Присутствовал и начальник Романовского, директор Императорского клинического института Великой княгини Елены Павловны. Заодно и мой старый знакомый – Николай Васильевич Склифосовский. А еще парочка врачей, которых явно позвали на меня поглазеть – никакой другой причины их появления я не уловил. Я и фамилии их не стал запоминать, чтобы память всяким мусором не грузить. Поулыбался, произнес стандартное «Рад знакомству» – вот и всё общение.
– Большое дело вы затеяли, – начал Николай Васильевич тост как старший по возрасту и званию. – Хочу пожелать вам только удачи. Но если вы, Евгений Александрович, надумаете сманить у меня лучшего микробиолога, то не посмотрю на ваши заслуги!

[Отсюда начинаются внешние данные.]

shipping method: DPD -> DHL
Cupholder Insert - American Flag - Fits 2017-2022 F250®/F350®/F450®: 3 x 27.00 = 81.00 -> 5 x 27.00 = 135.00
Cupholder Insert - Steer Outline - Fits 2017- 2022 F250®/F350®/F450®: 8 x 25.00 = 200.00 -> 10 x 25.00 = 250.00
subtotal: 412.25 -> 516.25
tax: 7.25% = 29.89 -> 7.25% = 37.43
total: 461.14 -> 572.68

– Рекомендую запомнить эти слова и процитировать, когда пойдешь к Николаю Васильевичу просить прибавки к жалованью, – сказал я своему компаньону.
Потом уже, во время перерыва, я спросил Склифосовского про Манассеина. Время уже подошло, можно и ко второму этапу приступить. Вернее, нужно.
– Я осматривал Николая Авксентьевича недавно. Чувствует он себя… неплохо, с учетом его положения. Поправился немного. Когда вы будете готовы?
– Ну завтра точно нет, сами понимаете, хлопот много будет. Давайте проведем консилиум… через три дня. Вам удобно?
– Найдем время. Я возлагаю большие надежды на операцию, – тихо втолковывал мне Николай Васильевич. – Хоть Манассеин вроде и вышел в отставку, но связи никуда не делись. Для вашей же пользы будет хорошо проведенное вмешательство. Потому что завистников у вас сейчас появится…
Когда мы перебрались после обеда в курительную комнату, Романовский зачитал стих. Разумеется, он вызвал фурор, слушатели слова переписали, даже Склифосовский. Все хотели знать имя автора, но Дмитрий Леонидович держался. А после того как его начальник попрощался и отбыл, я понял смысл присутствия двух оставшихся врачей. Их Романовский сватал нам в клинику. Но брать на себя ответственность за раскрытие секрета лечения сифилиса не хотел – предоставил эту честь мне. И правильно.